May be someone on the list wants to play with me awhile. I ask:

(i) who are the authors behind the following quotes?

(ii) do you think that the content of the quotes is a fair interpretation
of Marx?

A. "This misreading - on which a surprising consensus seems to exist among
both critics of Marx and Marxist writers - consists of interpreting Marx's
values and his prices of production as two alternative systems. For Marx
the rate of profits on which prices of production depend could not have
been determined by means other than the labour theory of value".

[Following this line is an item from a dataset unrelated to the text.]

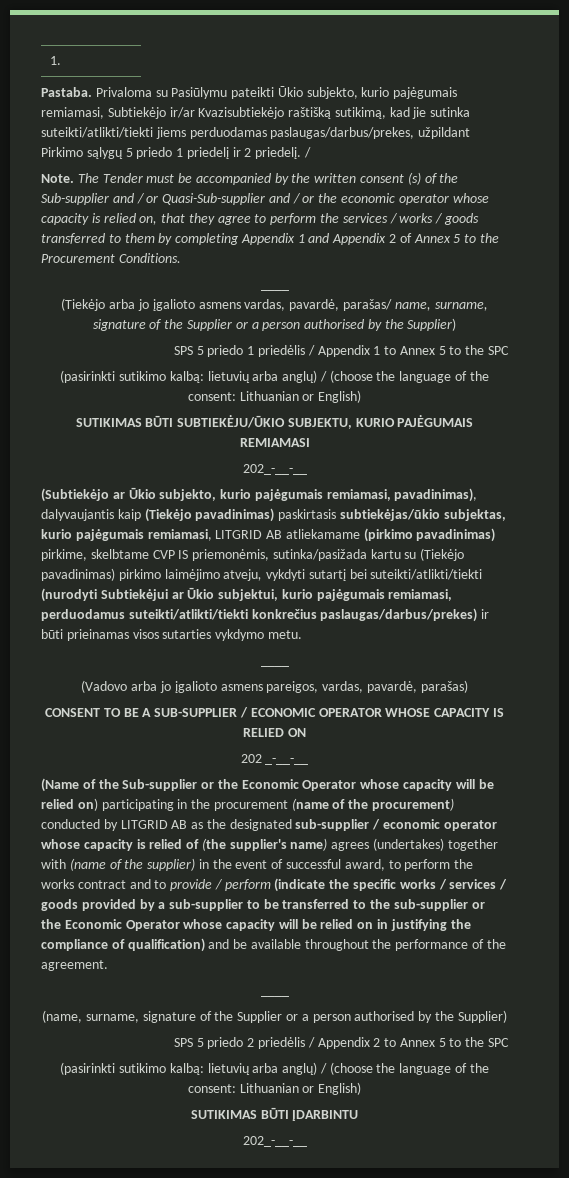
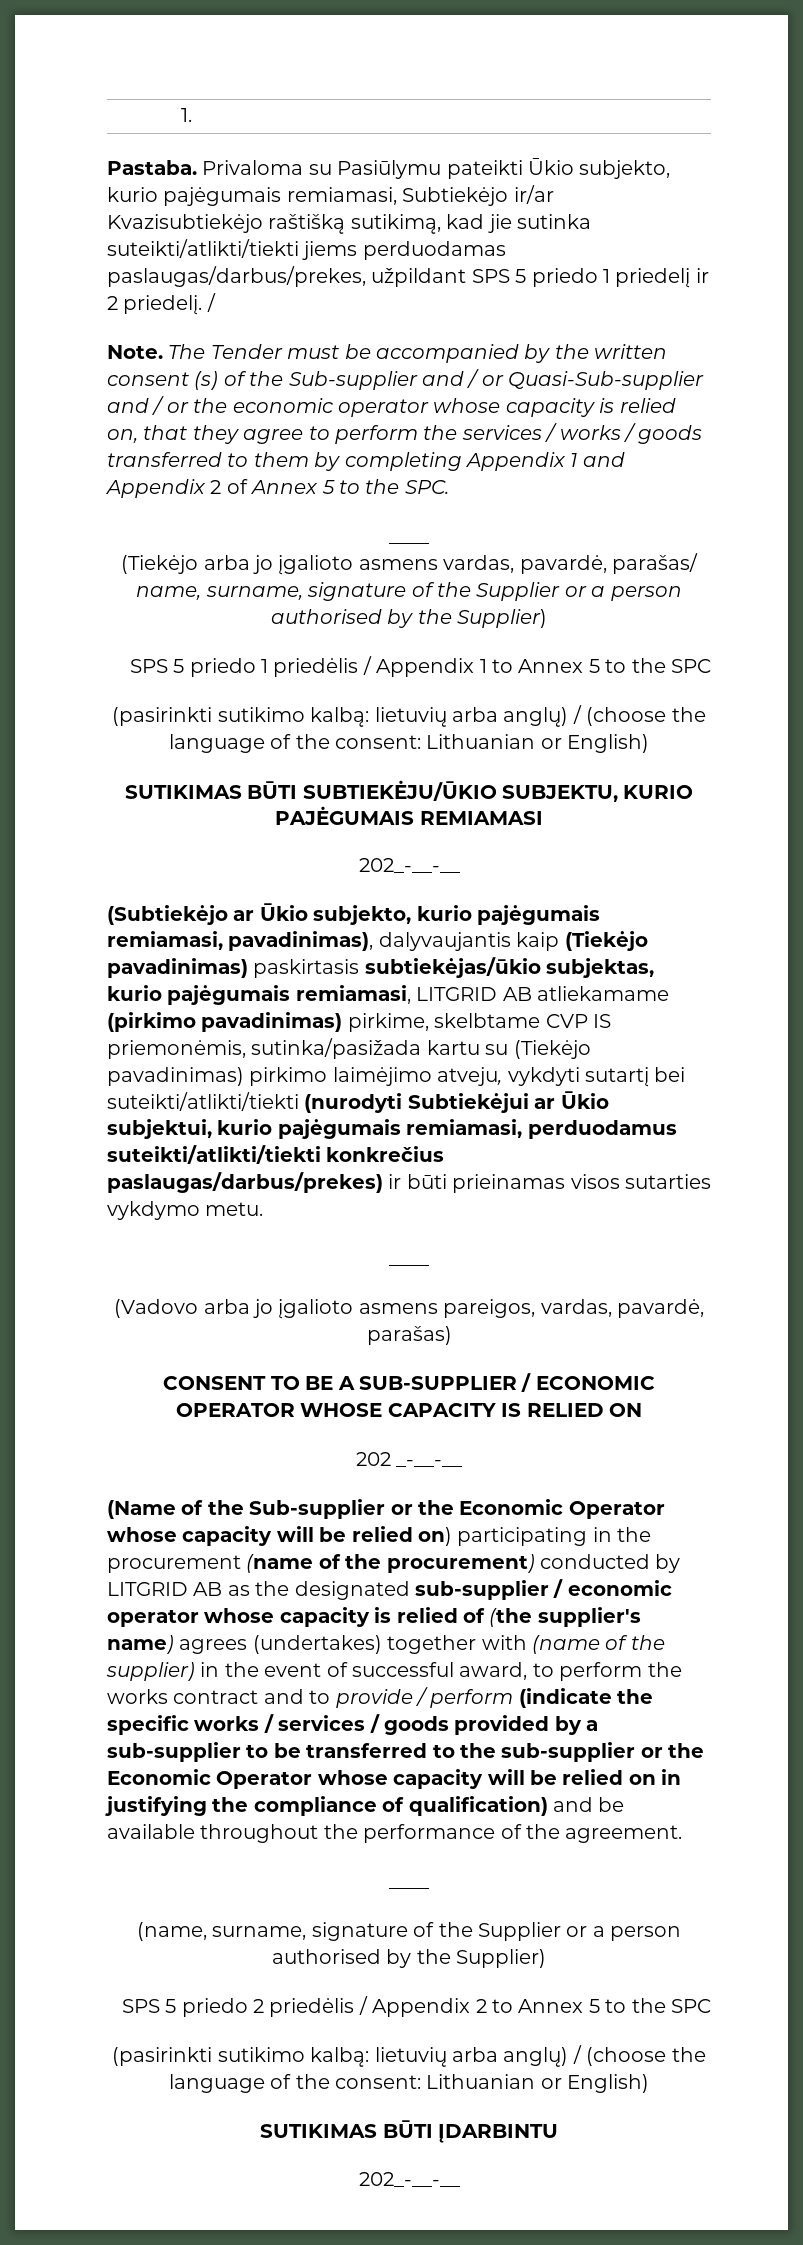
- Privaloma su Pasiūlymu pateikti Ūkio subjekto, kurio pajėgumais remiamasi, Subtiekėjo ir/ar Kvazisubtiekėjo raštišką sutikimą, kad jie sutinka suteikti/atlikti/tiekti jiems perduodamas paslaugas/darbus/prekes, užpildant Pirkimo sąlygų 5 priedo 1 priedelį ir 2 priedelį.
+ Privaloma su Pasiūlymu pateikti Ūkio subjekto, kurio pajėgumais remiamasi, Subtiekėjo ir/ar Kvazisubtiekėjo raštišką sutikimą, kad jie sutinka suteikti/atlikti/tiekti jiems perduodamas paslaugas/darbus/prekes, užpildant SPS 5 priedo 1 priedelį ir 2 priedelį.
- The Tender must be accompanied by the written consent (s) of the Sub-supplier and / or Quasi-Sub-supplier and / or the economic operator whose capacity is relied on, that they agree to perform the services / works / goods transferred to them by completing Appendix 1 and Appendix 2 of Annex 5 to the Procurement Conditions.
+ The Tender must be accompanied by the written consent (s) of the Sub-supplier and / or Quasi-Sub-supplier and / or the economic operator whose capacity is relied on, that they agree to perform the services / works / goods transferred to them by completing Appendix 1 and Appendix 2 of Annex 5 to the SPC.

B. "The expression 'transformation problem' is not Marx's ... there never
was for Marx a 'problem' of transforming values into prices of production.
There was only a problem of correctly determining relative prices and,
therefore, of correctly determining the rate of profits"

C. "Unlike Ricardo's, Marx's argument is explicitely framed in two stages.
Since the prices of production differ from the values only on account of
the different distribution of the overall surplus-value of the economy,
according to Marx the rate of profits is accurately determined, for the
economy as a whole, on the basis of the labour theory of value. The prices
of production are then obtained from the value by replacing the
surplus-value produced in each branch of production with the part of the
overall surplus-value of the economy belonging to that branch according to
the general rate of profits."

D. "What constitutes the substance of value cannot, in fact, but constitute
the substance of revenues, as the latter stem from the breakdown of the
value of a given set of commodities. It follows that the conception of
abstract labour as the substance of value necessitates that the whole of
this substance be found in the prices of production, having merely been
partly diverted away from some commodities and channeled into others (as
the enlightening comparison with the 'conservation of energy' shows)."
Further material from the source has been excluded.